The cost is detailed in the report of the Air Travel Trust (ATT) for the year ended 31 March 2020, which puts the compensation total at £444,425,687.
Cook failed on 23 September 2019, prompting the largest-ever peacetime repatriation of more than 150,000 people. Only 45% - 68,000 – had Atol protection, with the UK government picking up the cost of the remaining flights. The ATT refunded “almost 12 times as many customers”.
Speculation about Cook’s predicament led the ATT to increase its insurance excess against a collapse. The report said: “This effectively capped the ATT’s exposure to £250 million, which was within the cash reserves of the Trust at the time of failure.”
In all, claims for eight tour operator failures in the year amounted to £448,459,994, with the next biggest being The Holiday Place, at £3.6 million. Other small failures cost £458,301. The enormous sums involved compare with total claims in 2019 of just £3.6 million.

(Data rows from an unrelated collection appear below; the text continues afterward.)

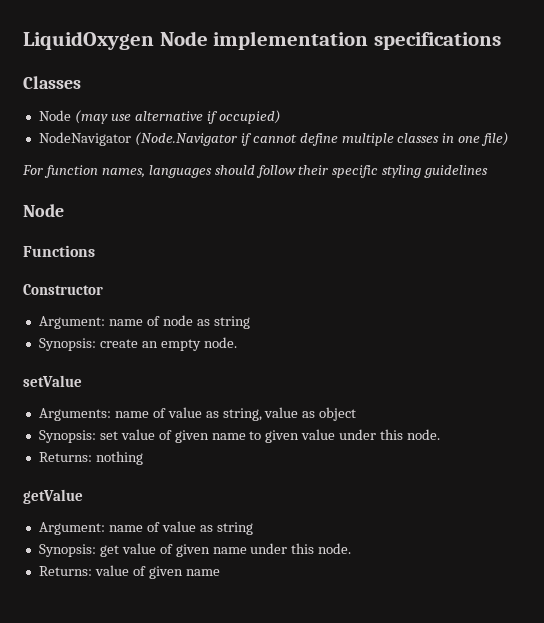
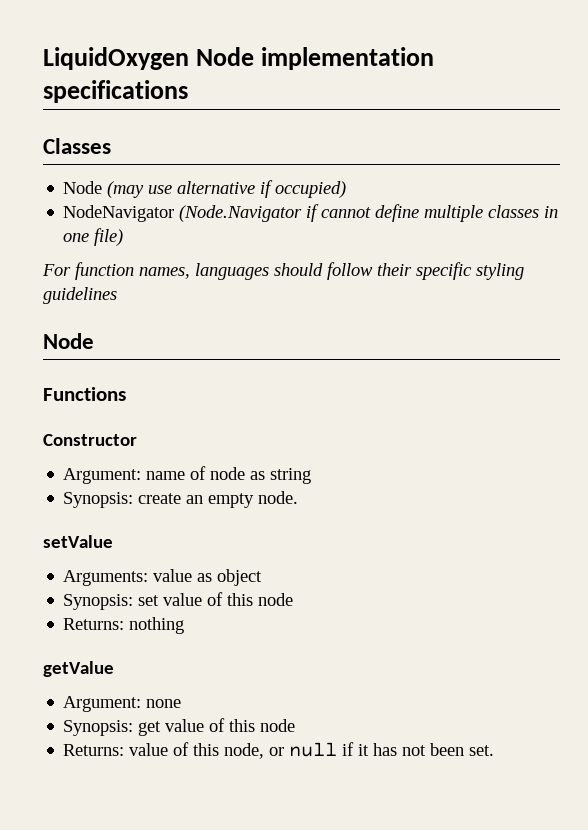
- Arguments: name of value as string, value as object
+ Arguments: value as object
- Synopsis: set value of given name to given value under this node.
+ Synopsis: set value of this node
- Argument: name of value as string
+ Argument: none
- Synopsis: get value of given name under this node.
- Returns: value of given name
+ Synopsis: get value of this node
+ Returns: value of this node, or null if it has not been set.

The failures mean the ATTF took a £201 million hit before the pandemic. However, the report says £45 million of cash reserves and borrowing facilities of £75 million mean the fund is still viable. It added: “the Trustees’ expectation is that HMG will provide additional financial support to the ATT as necessary” and concluded: “the ATT has adequate resources available to continue in operational existence for the foreseeable future, being not less than 12 months.”
The ATT is topped up by Atol Protection Contributions. The APC is levied at £2.50 per passenger and contributions in the year remained in line with 2019, at just under £65 million. This was raised from just under 26 million passengers. However, the pandemic has since meant APC contributions have dipped to “approximately one-third of levels in the previous two years”.
The report highlights how payments were made following the Cook collapse to those who had booked through agents or who had used Cook’s payment scheme.
The report said: “Following on from the process first adopted with Monarch, consumers that had booked through retail travel agents were refunded without having to first wait for their agent to forward any ‘pipeline’ monies they were holding, with the reconciliation taking place behind the scenes.”
In addition, Cook was the first Atol failure involving direct debit instalment payments and more than £90 million was refunded automatically to 91,000 customers via GoCardless.